Tremor’19 – Dia 1: abertura triunfante e um prodígio à solta

[TEXTO] Alexandre Ribeiro [FOTOS] Carlos Brum Melo e Vera Marmelo

Aterrar no meio do Oceano Atlântico no início da semana é encontrar alguma paz na beleza natural de um arquipélago que tem ganho uma nova dimensão com o Tremor, evento anual que soube amplificar os pontos fortes de Ponta Delgada, da Ribeira Grande e, mais recentemente, da ilha de Santa Maria, e a principal razão para nos termos mudado para cá durante cinco dias.

Do aeroporto ao hotel, a viagem fez-se rapidamente com uma revisão das últimas cinco edições e a projecção do que será daqui para a frente. Um início improvisado mas “patrocinado” por alguém que sabe daquilo que fala, não fosse ela uma das motoristas dos transfers que ajudou, nos últimos anos, alguns dos jornalistas e artistas a deslocarem-se pela ilha. Neste momento, a sua balança pessoal descai para o lado das preocupações, tudo por culpa da maior adesão do público internacional e de Portugal continental, que acaba por retirar espaço/bilhetes aos locais. No entanto, não se cansa de elogiar a iniciativa e enaltecer o bem que fez a um centro histórico “abandonado” que precisava de urgente reanimação.

Pela primeira vez desde a sua criação, o Tremor esgotou a cinquenta dias de acontecer, um feito que só pode ser considerado positivo, mas que traz uma responsabilidade acrescida que certamente obrigará à exploração de todo o território açoriano.

A sessão de abertura, que esteve lotadíssima, ficou a cargo do colectivo ondamarela, Escola de Música Rabo de Peixe e ASISM (Associação de Surdos da Ilha de São Miguel). Depois de uma longa introdução conduzida por António Pedro Lopes em que se destacou, acima de tudo, a faceta inclusiva do festival — um dos lemas é “Future is Female” –, os elementos do supergrupo, chamemos-lhe assim, distribuíram uma dose (repartida em secções) do seu rock’n’roll (mais relacionado com a atitude do que propriamente com o som) que teve um regente hiperactivo, Ricardo Baptista, a recorrer a métodos pouco ortodoxos, como a utilização de um papel dado à entrada do Teatro Micaelense, para criar interacções entre a banda e o público. A linguagem gestual e a poesia também tiveram o seu destaque durante o espectáculo.

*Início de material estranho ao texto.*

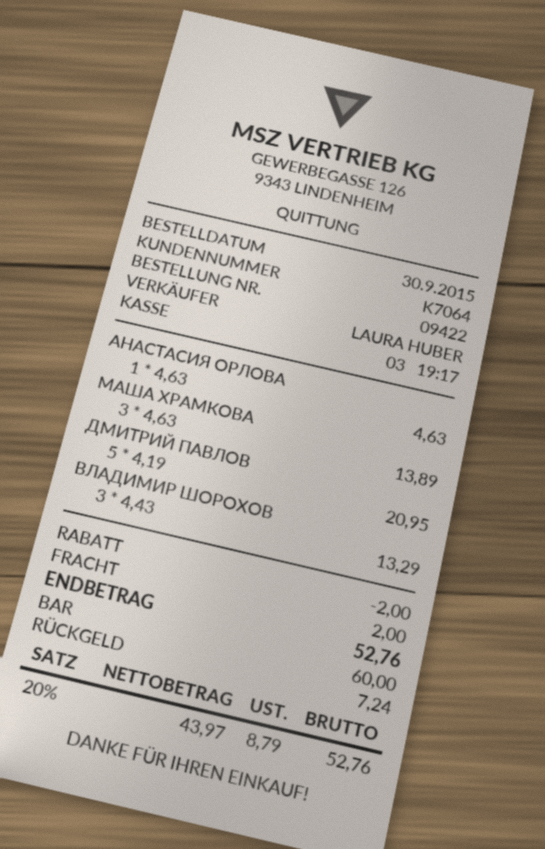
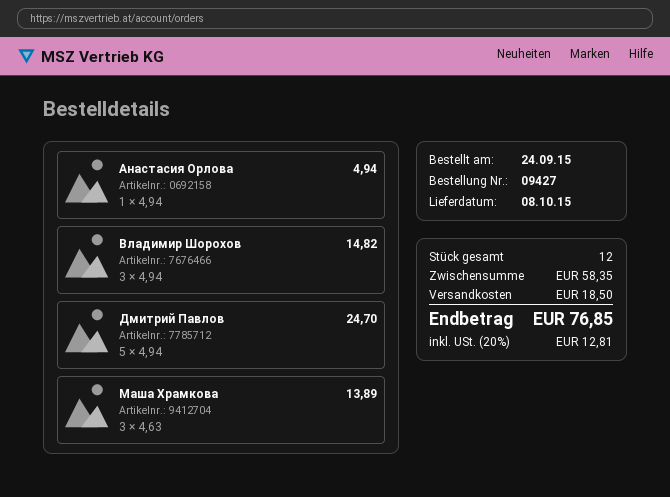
order number: 09422 -> 09427
order date: 2015-09-30 -> 2015-09-24
АНАСТАСИЯ ОРЛОВА: 1 x 4.63 = 4.63 -> 1 x 4.94 = 4.94
ДМИТРИЙ ПАВЛОВ: 5 x 4.19 = 20.95 -> 5 x 4.94 = 24.70
ВЛАДИМИР ШОРОХОВ: 3 x 4.43 = 13.29 -> 3 x 4.94 = 14.82
discount: 2.00 -> none
shipping: 2.00 -> 18.50
tax: 20% = 8.79 -> 20% = 12.81
total: 52.76 -> 76.85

Prestação bem-conseguida de um projecto que deveria servir de exemplo para todos: afinal de contas, só é preciso darmos ferramentas às pessoas em vez de desistirmos completamente delas. A primeira lição prática sobre “inclusão” estava dada.



Depois de um curto interregno, Colin Stetson, prodigioso saxofonista, encheu o Auditório Luís de Camões, um belíssimo espaço que ajudou a amplificar as inegáveis qualidades do norte-americano. Partindo da sua escultura frankensteiniana feita de instrumentos de sopro — de onde estávamos, era isso que parecia, pelo menos… –, o músico desconstruiu as pré-concepções que poderíamos ter e atirou-se, em grande parte do tempo, a movimentos circulares que levaram pequenos apontamentos percussivos e vocais, deambulando entre material que soava a pequenos pedaços de bandas sonoras (não admira que já tenho feito esse trabalho para o filme Hereditário, por exemplo) e a faixas do seu disco de 2017, All This I Do For Glory.

Durante cerca de uma hora, Stetson fez um exercício físico e mental que pareceu tão desgastante como catártico. De difícil categorização, pode-se dizer que tudo aquilo são “restos” de ambient, heavy metal e jazz conspurcados por uma mente fascinante que nas interacções com a audiência se mostrou simpático e agradecido pelo convite para tocar ali.

DJ Milhafre e DJ Fellini fecharam as contas no Arco 8 e embalaram-nos para o segundo dia, que terá actuações de Grails, Fumaça Preta e Odete.